Data records –
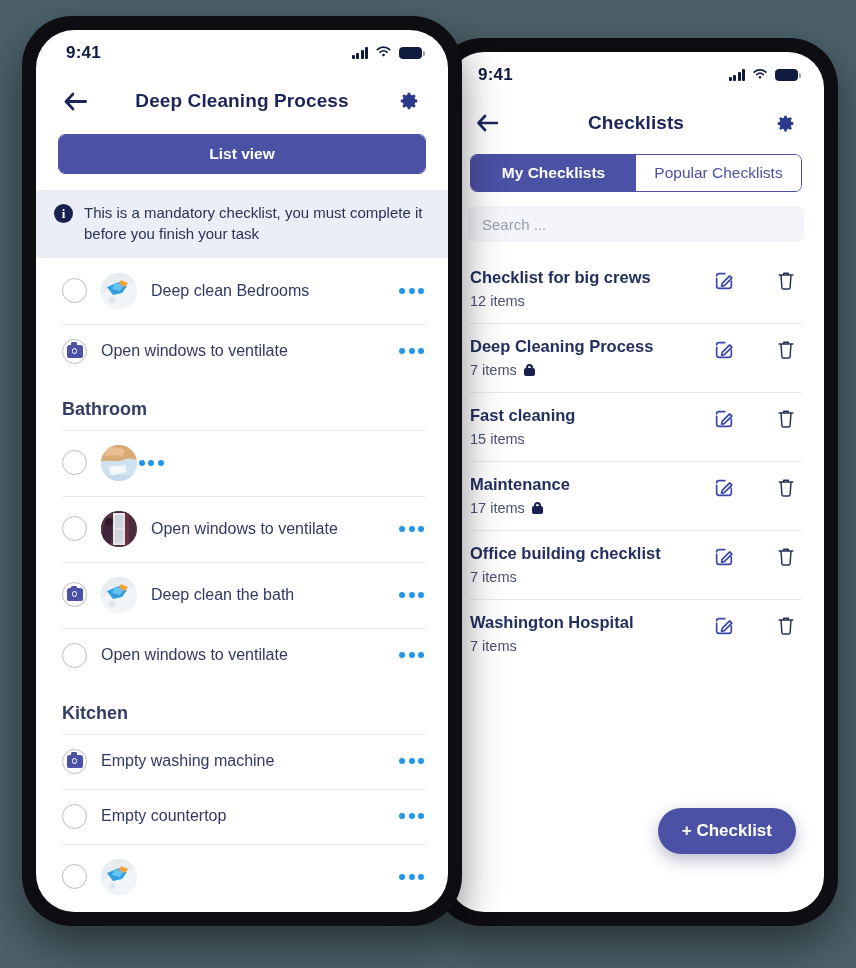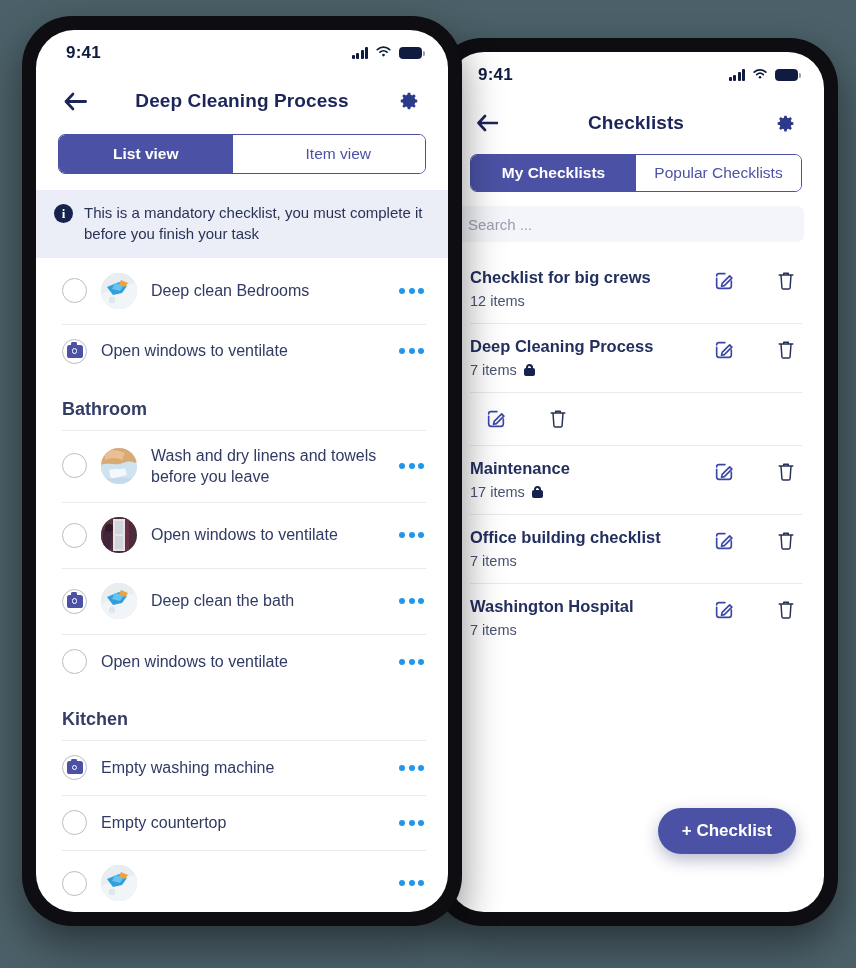--- a/index.html
+++ b/index.html
@@ -635,7 +635,6 @@
 
       <div class="segment">
         <div class="seg-btn active">List view</div>
-        <div class="seg-btn">Item view</div>
       </div>
 
       <div class="info-banner">

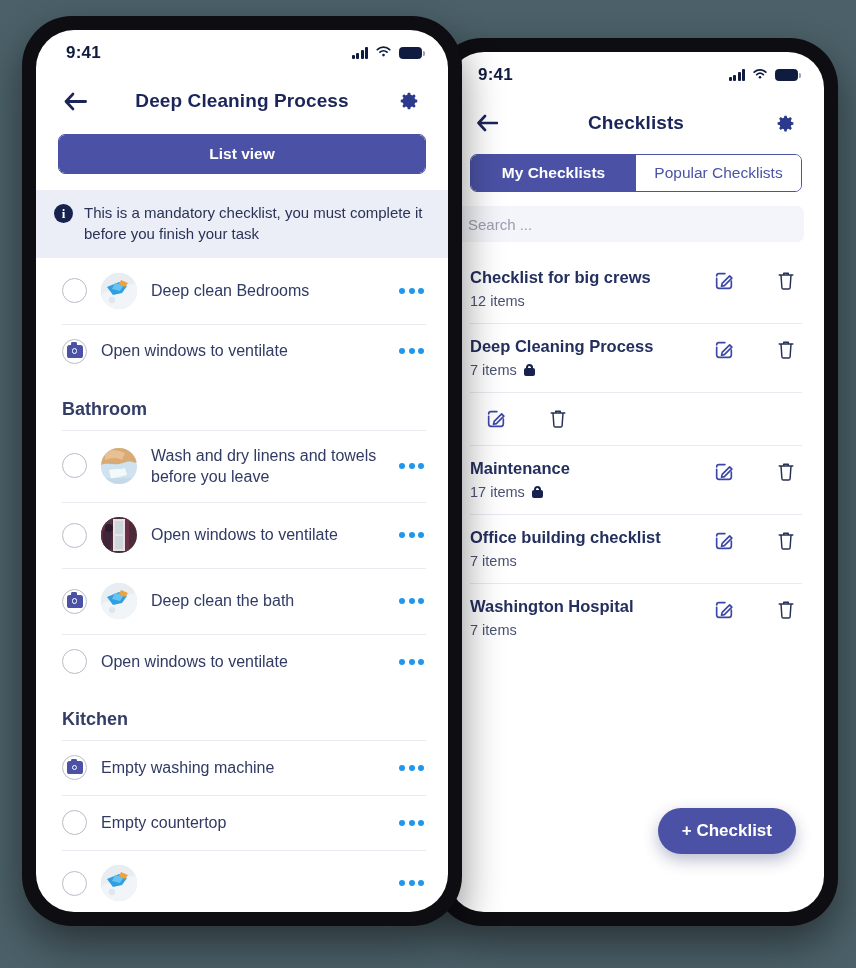--- a/index.html
+++ b/index.html
@@ -302,7 +302,7 @@
 
   
   .search-wrap {
-    padding: 14px 20px 12px 6px;
+    padding: 14px 20px 12px 20px;
   }
   .search-box {
     height: 36px;

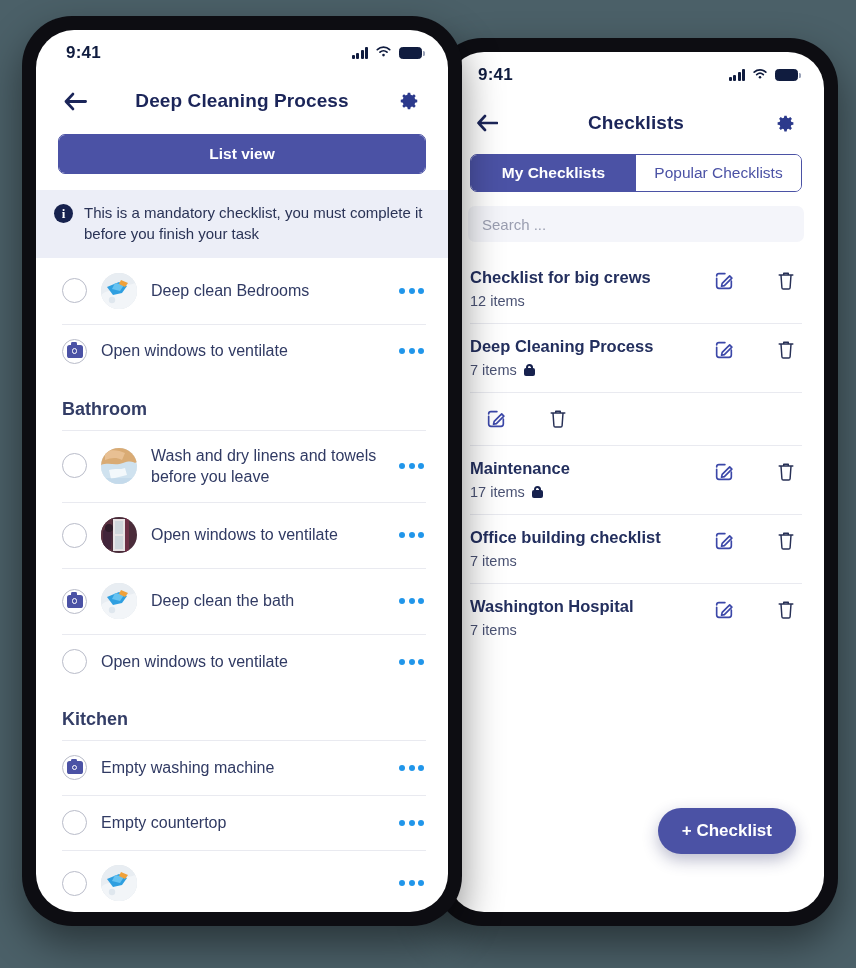--- a/index.html
+++ b/index.html
@@ -504,6 +504,12 @@
         </div>
 
         <div class="cl-row">
+          <div class="cl-info">
+            <div class="cl-name">Fast cleaning</div>
+            <div class="cl-meta">
+                <span>15 items</span>
+              </div>
+          </div>
           <div class="cl-actions">
             <div class="icon-btn">
                 <svg width="22" height="22" viewBox="0 0 24 24">

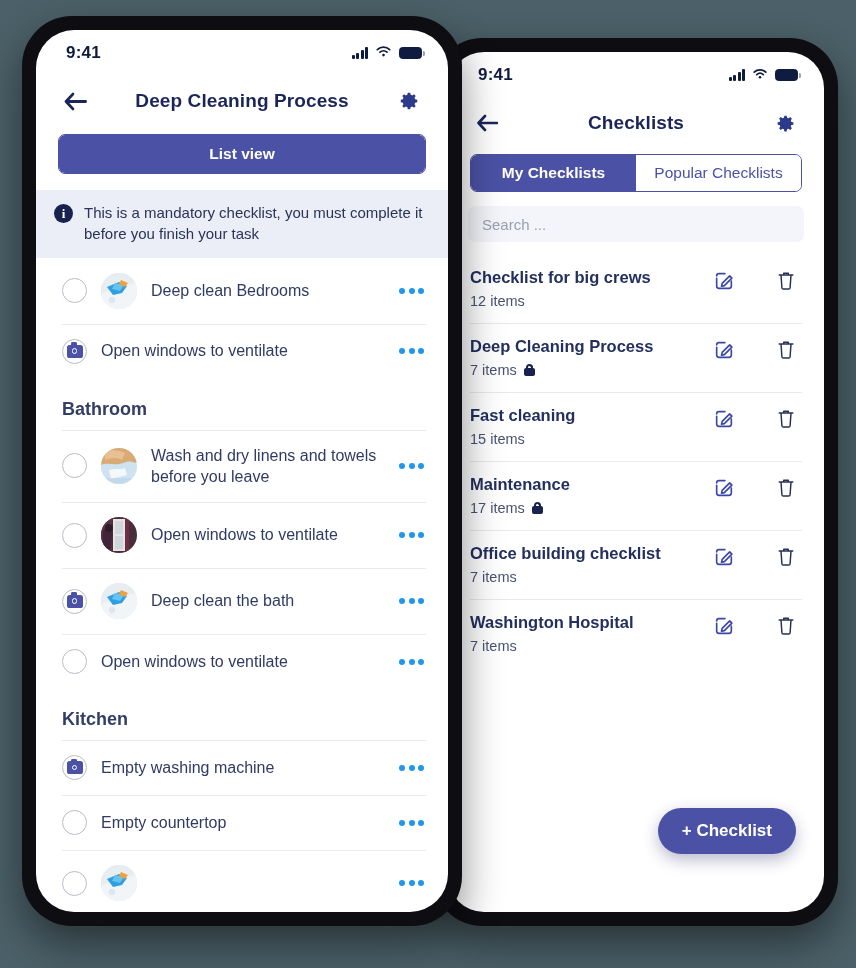--- a/index.html
+++ b/index.html
@@ -696,7 +696,6 @@
                 <path d="M5 30h26v6H5z" fill="#bcd6e8" opacity=".6"></path>
               </svg>
           </div>
-          <div class="item-label">Wash and dry linens and towels before you leave</div>
           <div class="dots">
               <i></i>
               <i></i>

Problem details – All lines of the data that hold "padding" need to be copied.

Output of the task –
-    padding: 14px 20px 12px 6px;
+    padding: 14px 20px 12px 20px;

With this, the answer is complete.